CONCOCT - OpenBLAS Warning
Description of the bug
CONCOCT exceeding 24 runtime. Only action for 20 hours in .command.log and .command.err files these are being updated with the following repeated error: p and running. Check /mnt/scratch/c1711572/mag_nf/work/df/9ed083848ec2dbe65e17338428a179/MEGAHIT-CONCOCT-group-4_log.txt for progress /usr/local/lib/python3.11/site-packages/sklearn/utils/validation.py:1858: FutureWarning: Feature names only support names that are all strings. Got feature names with dtypes: ['int', 'str']. An error will be raised in 1.2. warnings.warn( /usr/local/lib/python3.11/site-packages/sklearn/utils/validation.py:1858: FutureWarning: Feature names only support names that are all strings. Got feature names with dtypes: ['int', 'str']. An error will be raised in 1.2. warnings.warn( Setting 24 OMP threads Generate input data OpenBLAS Warning : Detect OpenMP Loop and this application may hang. Please rebuild the library with USE_OPENMP=1 option. OpenBLAS Warning : Detect OpenMP Loop and this application may hang. Please rebuild the library with USE_OPENMP=1 option. ...... the OpenBLAS warning then repeats x25,200
Command used and terminal output
Script used:
!/bin/bash
#SBATCH --partition=jumbo # the requested queue
#SBATCH --nodes=1 # number of nodes to use
#SBATCH --tasks-per-node=1
#SBATCH --cpus-per-task=16
#SBATCH --mem=6GB # in megabytes, unless unit explicitly stated
#SBATCH --error=%J.err # redirect stderr to this file
#SBATCH --output=%J.out # redirect stdout to this file
##SBATCH [email protected] # email address used for event notification
##SBATCH --mail-type=all
echo "Some Usable Environment Variables:"

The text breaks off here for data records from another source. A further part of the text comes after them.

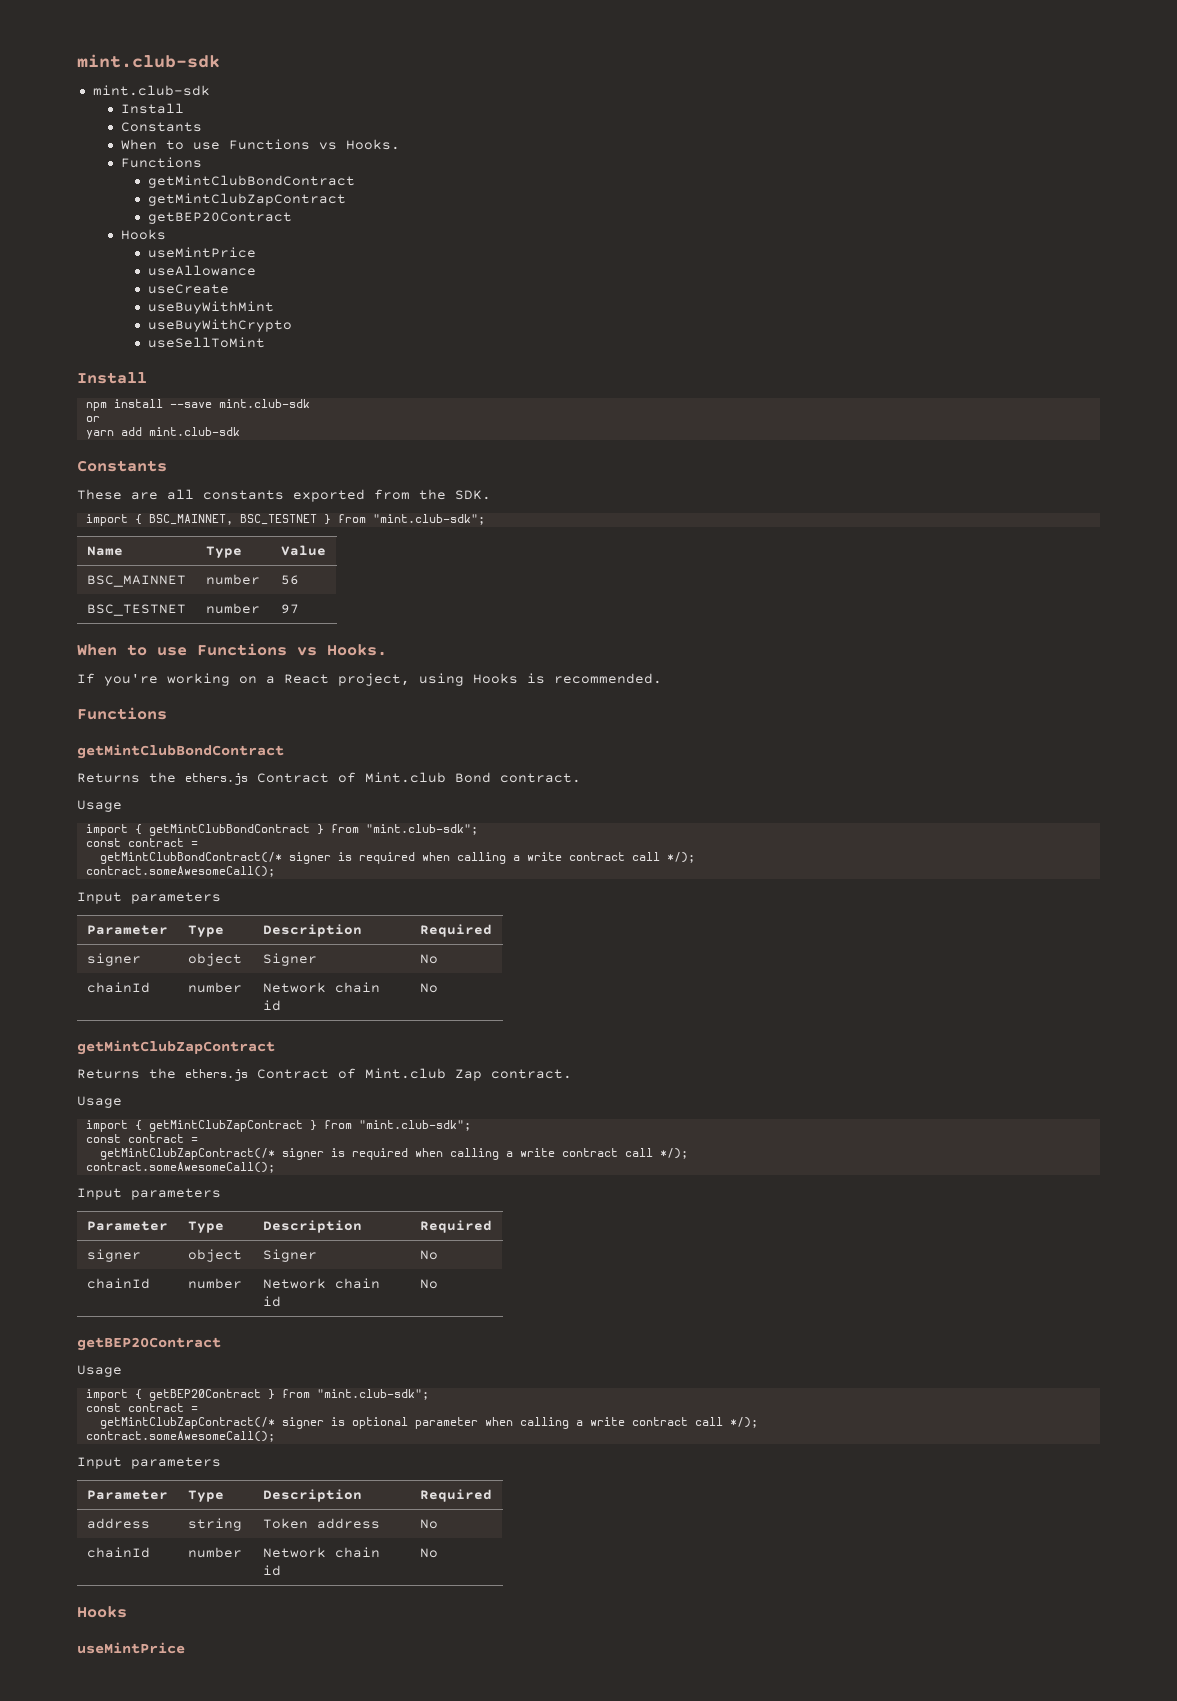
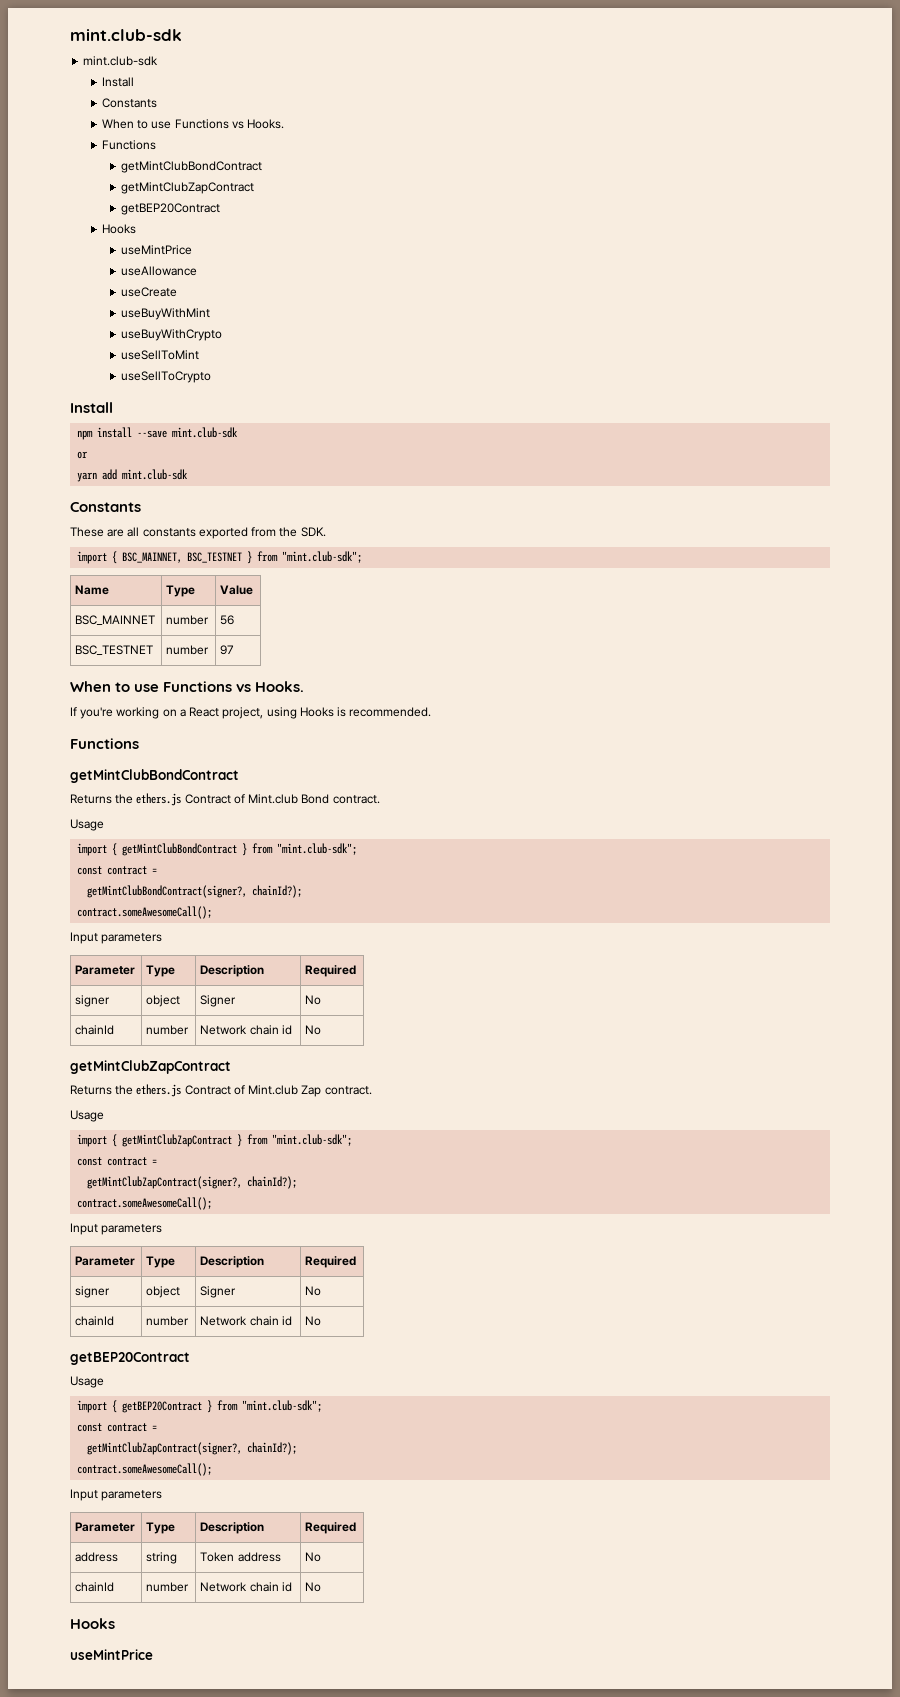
+ useSellToCrypto
- getMintClubBondContract(/* signer is required when calling a write contract call */);
+ getMintClubBondContract(signer?, chainId?);
  import { getMintClubZapContract } from "mint.club-sdk";
  const contract =
- getMintClubZapContract(/* signer is required when calling a write contract call */);
+ getMintClubZapContract(signer?, chainId?);
  import { getBEP20Contract } from "mint.club-sdk";
  const contract =
- getMintClubZapContract(/* signer is optional parameter when calling a write contract call */);
+ getMintClubZapContract(signer?, chainId?);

echo "================================="
echo "hostname=$(hostname)"
echo \$SLURM_JOB_ID=${SLURM_JOB_ID}
cat $0
module purge
module load nextflow/23.04.1
module load singularity/3.8.7
export NXF_OPTS="-Xms500M -Xmx4G"
workdir="/mnt/scratch/$USER/mag_nf"
reportdir="wtw_Hirwaun_reports"
outputdir="wtw_Hirwaun_mag_output"
mkdir $reportdir
nextflow run mag_2_5_1/ \
-c cardiff_profile_epyc_slurm_091223 \
-with-report "${reportdir}/${SLURM_JOB_ID}_report.html" \
-with-dag "${reportdir}/${SLURM_JOB_ID}_flowchart.png" \
-with-trace "${reportdir}/${SLURM_JOB_ID}_tracereport.txt" \
-with-timeline "${reportdir}/${SLURM_JOB_ID}_timeline.html" \
--gtdb_db '/mnt/scratch/nodelete/nextflow/mag/2.3.0/gtdbtk/gtdbtk_r202_data.tar.gz' \
--cat_db '/mnt/scratch/nodelete/nextflow/mag/2.3.0/cat_prepare/CAT_prepare_20210107.tar.gz' \
--checkm_db '/mnt/scratch/nodelete/nextflow/mag/2.3.0/checkm/checkm_data_2015_01_16.tar.gz' \
--busco_db '/mnt/scratch/nodelete/nextflow/mag/2.3.0/busco' \
--outdir ${outputdir} \
--input ${workdir}/Hirwaun_mag.csv \
--skip_spades \
--coassemble_group \
--binning_map_mode all \
-resume
Relevant files
System information
Nextflow: 23.04.1 Hardware Slurm HPC Container: Singularity OS: linux nf-core/mag 2.5.1
Hi @Peter-Kille thanks for the report.
Unfortunately we've been very aware of the very slow CONCOCT running time (and one of the authors - @alneberg has acknowledged this, with a few suggestions but I can't find them ATM).
I've personally not seen that particular warning before in other reports however. Generally this would imply there is something funky with the biocontainer.
I'm still on parental leave until January so I can't investigate further updating the container (if that is the source of the issue).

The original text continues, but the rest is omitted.